8. How can I help someone?
We review several strategies in Section 3 of this document, but a great tip to remember is that the faster someone receives medical care, the better chance they have to regain their full life. If someone manages to survive a heart attack, their life is forever changed and they have a slim chance of living the life they once enjoyed.


9. Any final words?
Yes, I ask people if they were to develop a blockage in one of their heart vessels, what scenario would they like to be in and have action taken?
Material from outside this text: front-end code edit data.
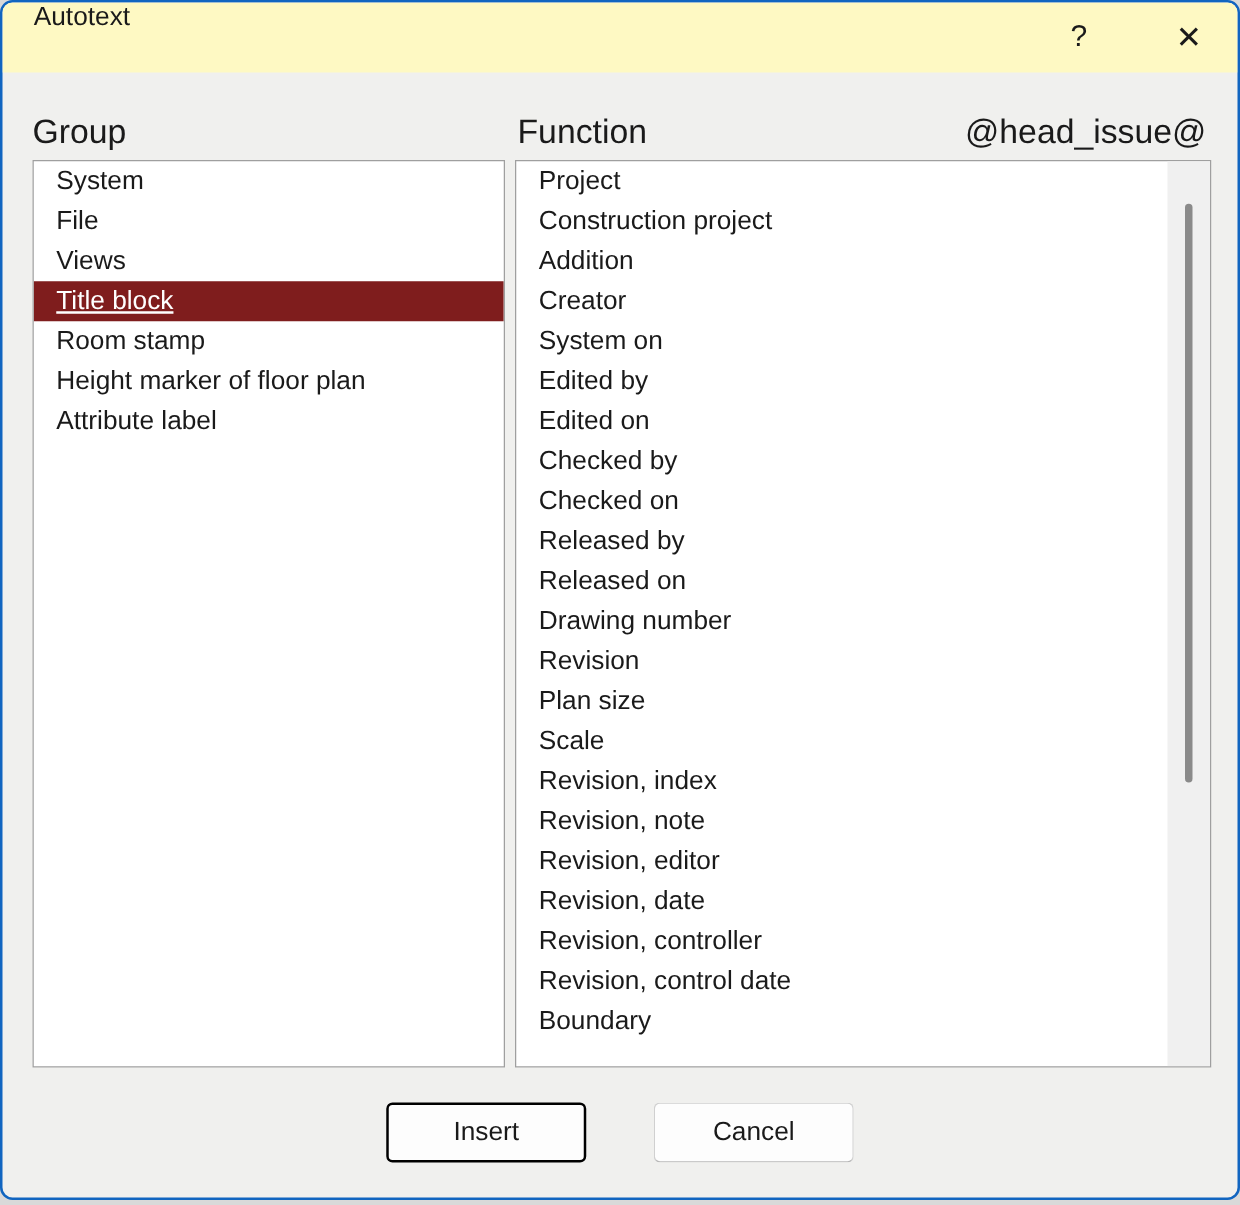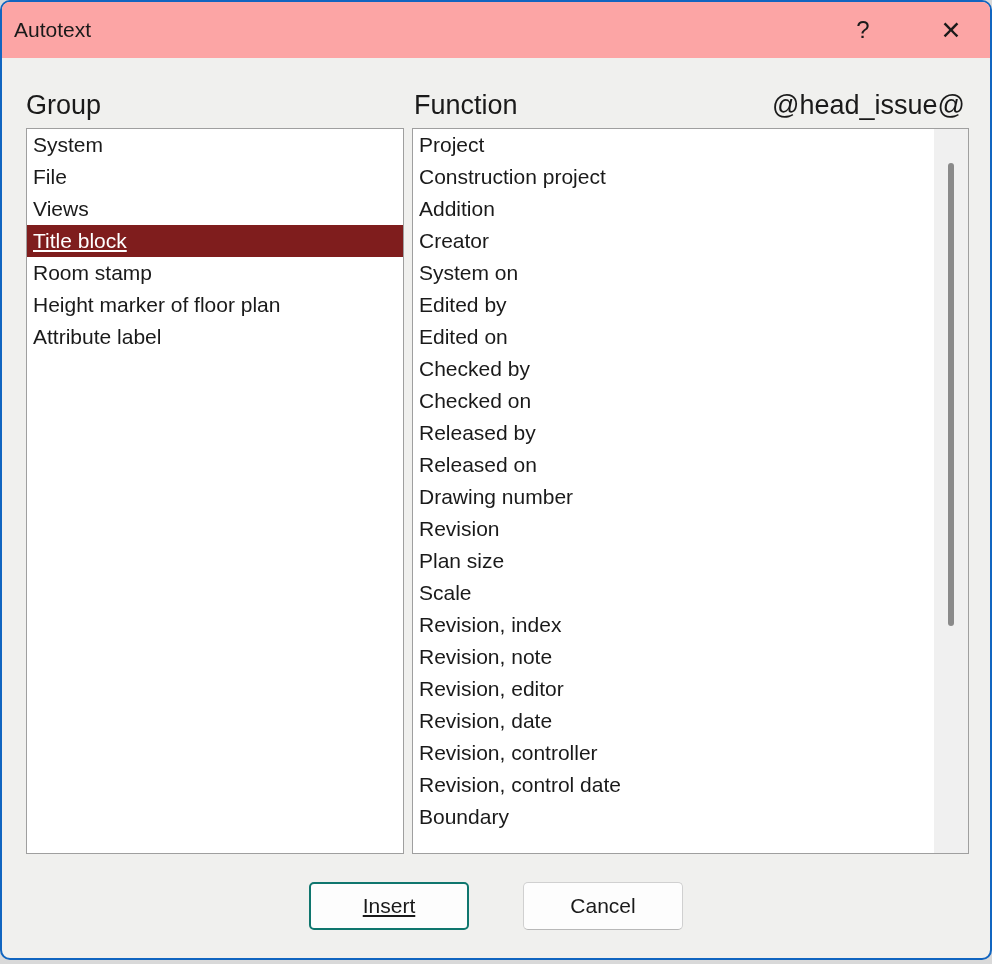"Autotext" .titlebar { align-items: center -> flex-start; background: #fca5a5 -> #fef9c3; padding: 0 12px -> 0 25px }
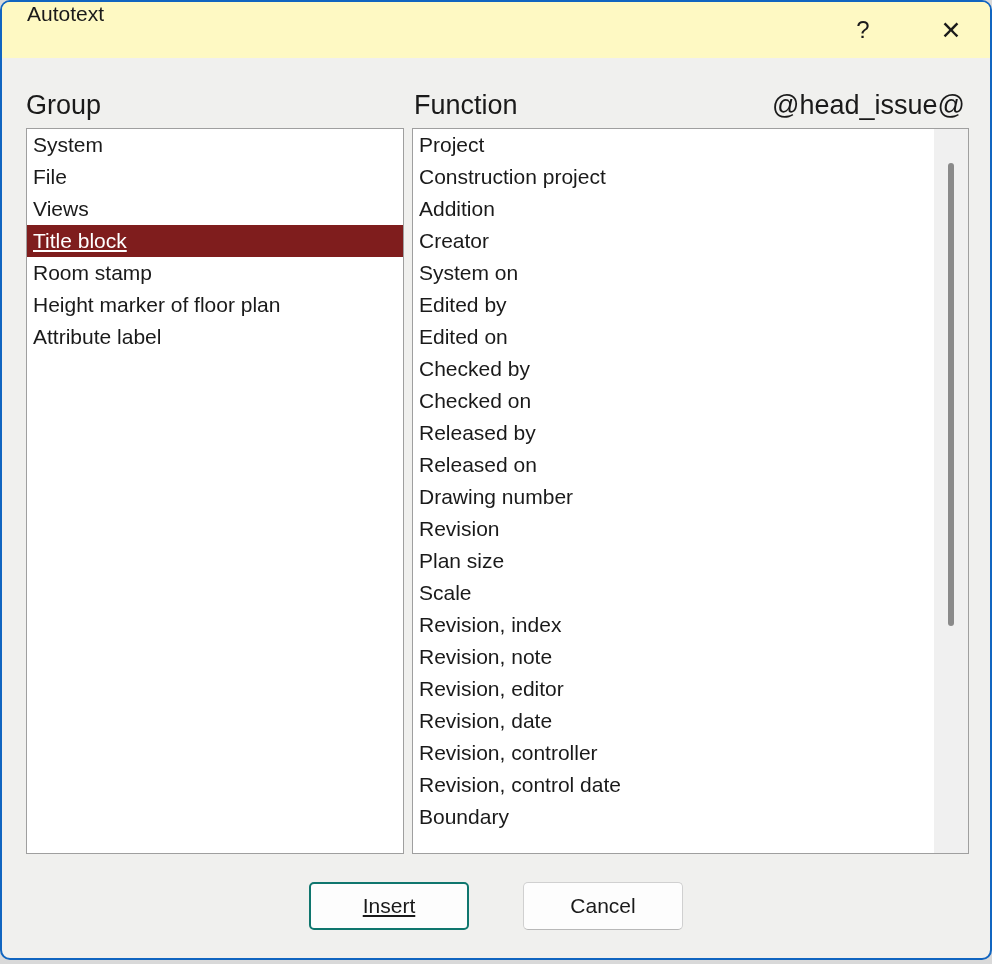"System" .row { padding-left: 6px -> 18px }
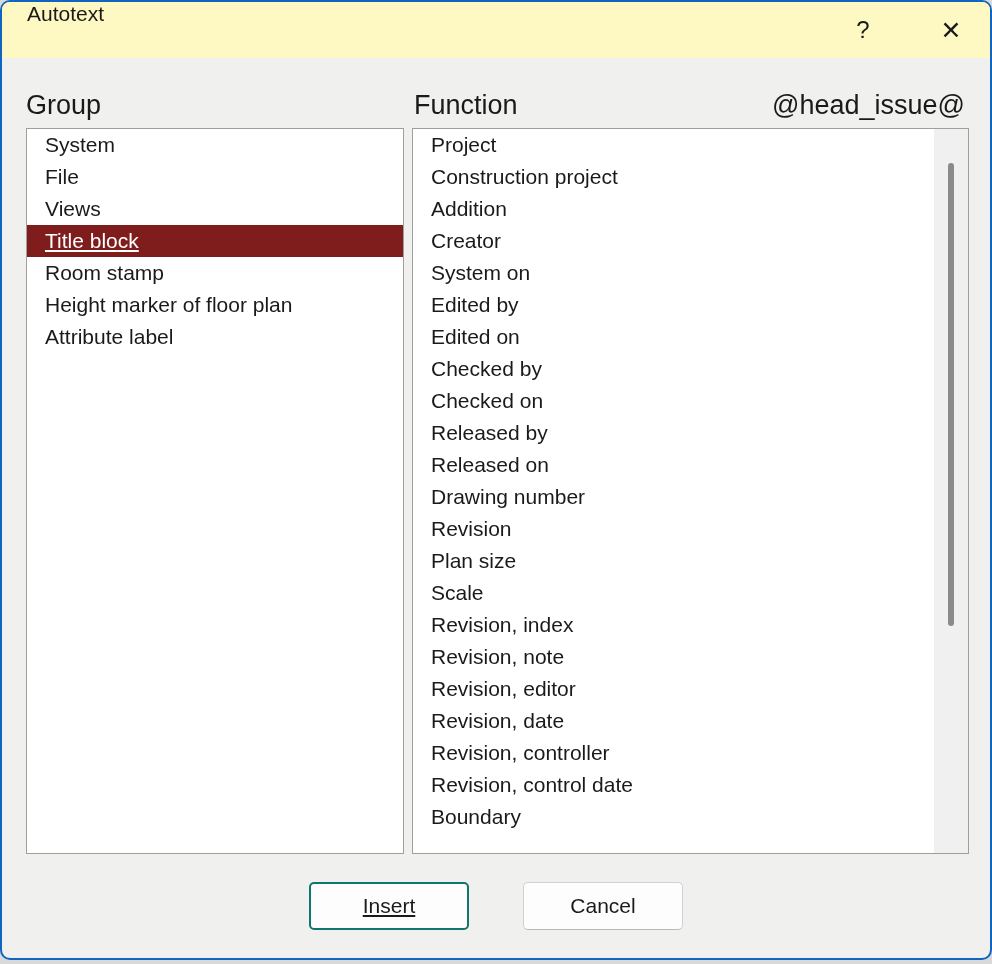"Insert" .btn-insert { border: 2px solid #0f766e -> 2px solid #000000; text-decoration: underline -> none }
Pumping on the chest for a cardiac arrest victim, helping a patient with a Mack truck sitting on his chest and trying to get him into the hospital or perhaps encouraging a patient with minimal symptoms to have it checked out - to be safe rather than sorry. Several hours here can make the difference between a pleasurable and enjoyable life versus no life or cardiac invalidism. Be alert, be active, be heart smart - be an Early Heart Attack Care provider.


Lesson for 2: Why Don't Patients Come in Early?

Listen to Your Heart!

  • Heart attacks need not kill or destroy heart muscle if you listen when your body is trying to tell you something.
  • Be aware of a pressure - not necessarily pain - in the chest. If it subsides when you rest, but increases with activity, it is your warning of a heart attack. Quick treatment by experts can stop it.
  • Get medical help as soon as possible. Go straight to the nearest hospital emergency room. And don't try to rationalize it away as something else. Your body knows what it is talking about.
  • Delay in seeking medical attention is the real risk factor. It is more important than cholesterol, smoking or other risk factors.
  • Early Heart Attack Care is knowing the subtle danger signs and symptoms and acting upon them before damage occurs.
  • By listening to your heart, many heart attacks might be prevented.